When Tesla, champion of the green energy movement, was kicked out of S&P’s ESG index, CEO Elon Musk was incensed. He tweeted: “ESG is a scam. It has been weaponised by phony social justice warriors”.

Environmental, Social, and Governance or ESG is the abbreviation for corporate contribution to society beyond monetary returns. It encompasses how a company monitors its impact on the environment, how it treats its employees and others, and how its business operations are managed. Companies also have programmes relating to Corporate Social Responsibility (CSR), a concept similar to ESG. Both are broadly about the good a company does. But ESG is more data-driven, measured, and rated. Investment companies and rating agencies have turned ESG into a science. International bodies issue ESG guidelines and regulators eye another area for corporate compliance. What makes one firm good depends on a complex set of factors as determined by the ratings agencies and guidelines and disclosure requirements set by international bodies.

In the case of Tesla, while the company is clearly a pioneer, pushing the auto industry from burning fossil fuels to using renewables, it did not do well on other factors such as its staff’s working conditions, the management of its supply chain, even the way it uses water, and the attention it pays to the investigation of crashes of its cars especially those of the experimental autonomous variety. All these factors are taken into account and quantitatively bundled into ESG measures for benchmarking. There’s a good deal of complexity built into ESG ratings.

Where there is complexity there is always someone who is aiming to game the system or overstate and exaggerate their company’s ESG activities in what is called “greenwashing.” John Gapper of the Financial Times writes that “Greenwashing is tempting for CEOs who tell stories”.

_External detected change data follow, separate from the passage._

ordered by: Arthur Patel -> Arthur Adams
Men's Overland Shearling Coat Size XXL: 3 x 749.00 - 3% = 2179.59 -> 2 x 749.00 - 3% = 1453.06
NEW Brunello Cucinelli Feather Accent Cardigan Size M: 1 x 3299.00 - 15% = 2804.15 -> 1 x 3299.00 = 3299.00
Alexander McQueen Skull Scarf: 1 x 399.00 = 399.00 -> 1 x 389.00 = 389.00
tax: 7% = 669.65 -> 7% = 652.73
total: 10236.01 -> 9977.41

Earlier this year, an executive who had been sacked by a major German investment house, claimed that she lost her job because she called out her employer for misrepresenting its ESG credentials in the company’s annual report. After initially issuing denials, the investment firm’s CEO ultimately resigned.

There is a danger that ESG measures have become too complex to cope with the complexities of every business. These spew out composite ESG scores that are too opaque to be of any good to anyone except ESG experts.

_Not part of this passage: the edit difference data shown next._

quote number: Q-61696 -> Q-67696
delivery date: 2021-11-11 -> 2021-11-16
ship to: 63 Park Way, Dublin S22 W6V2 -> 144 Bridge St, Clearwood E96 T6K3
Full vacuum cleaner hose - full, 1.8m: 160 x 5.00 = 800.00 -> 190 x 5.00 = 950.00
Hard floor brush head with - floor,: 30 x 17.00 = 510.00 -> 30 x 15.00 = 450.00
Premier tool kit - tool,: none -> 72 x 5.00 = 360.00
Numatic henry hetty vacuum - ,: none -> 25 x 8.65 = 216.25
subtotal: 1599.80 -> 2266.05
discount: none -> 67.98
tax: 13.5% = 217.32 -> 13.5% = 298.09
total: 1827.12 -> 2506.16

Better to light a candle than curse the darkness

The world of fintech is conscious of its role in “doing good” regardless of compliance or scoring methodologies. These companies are making things better and improving the lives of ordinary people in many ways that are anything but opaque. These are not phony justice warriors but are agents of “good” change and it is not difficult to understand how they are going about it.

Take, for example, a start-up called Green Vision. It issues payment cards made of wood not polluting plastic and it promises to plant a tree out of its own profit margins for every $50 a customer spends.

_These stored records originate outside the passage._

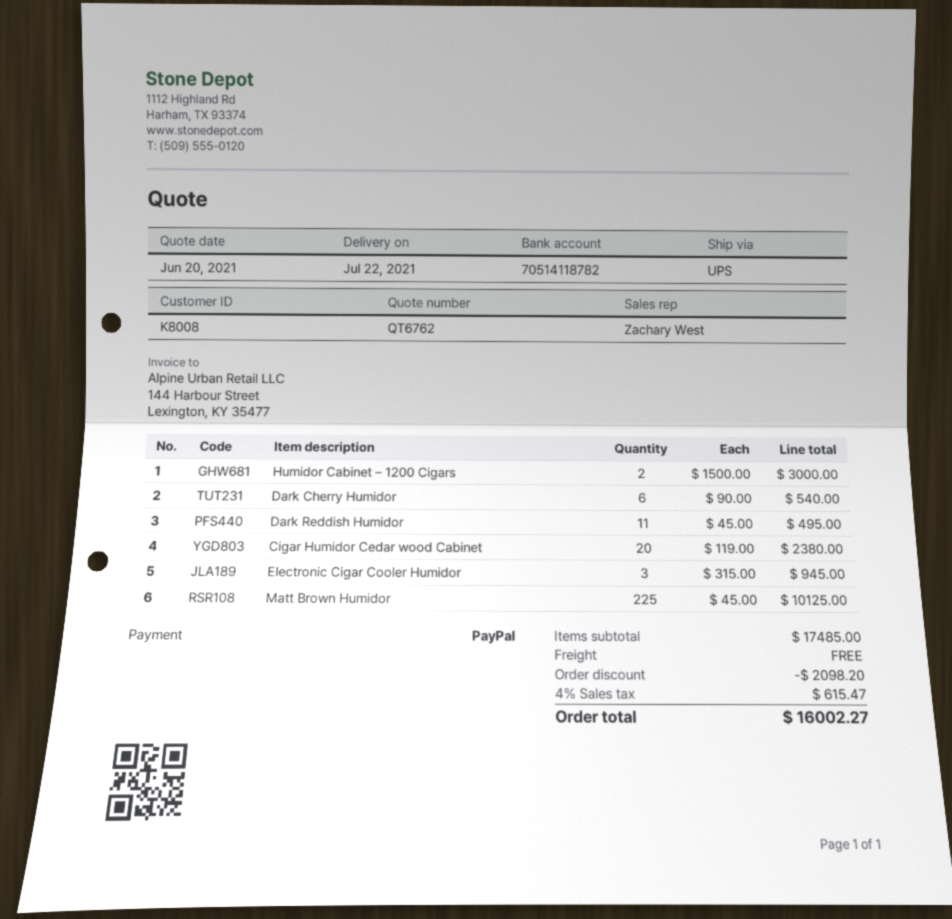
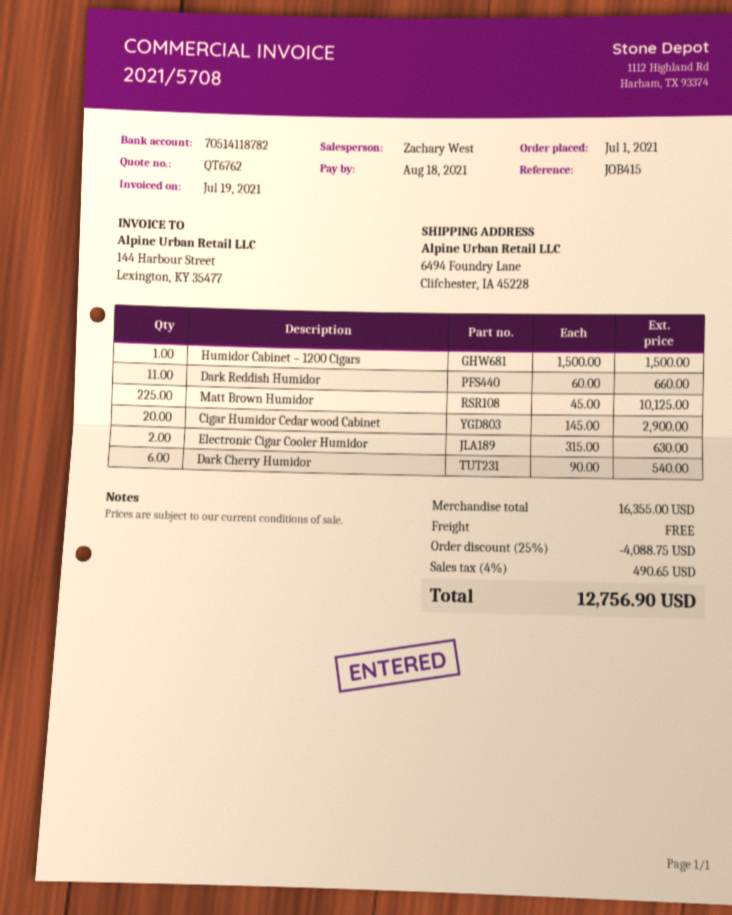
Humidor Cabinet – 1200 Cigars: 2 x 1500.00 = 3000.00 -> 1 x 1500.00 = 1500.00
Dark Reddish Humidor: 11 x 45.00 = 495.00 -> 11 x 60.00 = 660.00
Cigar Humidor Cedar wood Cabinet: 20 x 119.00 = 2380.00 -> 20 x 145.00 = 2900.00
Electronic Cigar Cooler Humidor: 3 x 315.00 = 945.00 -> 2 x 315.00 = 630.00
subtotal: 17485.00 -> 16355.00
discount: 2098.20 -> 4088.75
tax: 4% = 615.47 -> 4% = 490.65
total: 16002.27 -> 12756.90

Another environmental start-up is an investment platform called Trine which boldly displays on its website: “For people, for planet, for profit” – a slogan which in itself may be a better representation of what ESG stands for in the corporate world. Anyone can lend money to environmental initiatives that are raising money on the platform and can decide from as low as “€25 minimum to whatever is left to fully fund the loan.” When the borrower is ready to generate cash flows they pay back the loan along with interest.

Fintech initiatives are also about making an impact from a social perspective. SilverBills and Eversafe do not offer any revolutionary financial management ideas but cater to those who may be unable to fully manage their financial situation. They provide financial tools that operate as a “second set of eyes” for elderly or dependent individuals or their caregivers helping them track their savings and financial activities guarding against mistakes and more importantly, the growing menace of scammers.

Finally, there are those who are neither start-ups nor do they fall squarely within the definition of a fintech. Some of them have been around for years if not decades. They enable buyers and businesses to use digital tools and technologies to make payments, accept payments, and access loans and working capital.  They are changing lives and creating opportunities for many. They may not rank high on the composite ESG scale but they have made their own contributions including those who had previously been financially excluded from the benefits of the advances in modern financial networks and bringing them into the “formal” economy where they contribute to their own development and to that of others.

The content of this article does not reflect the official opinion of Edgar, Dunn & Company. The information and views expressed in this publication belong solely to the author(s).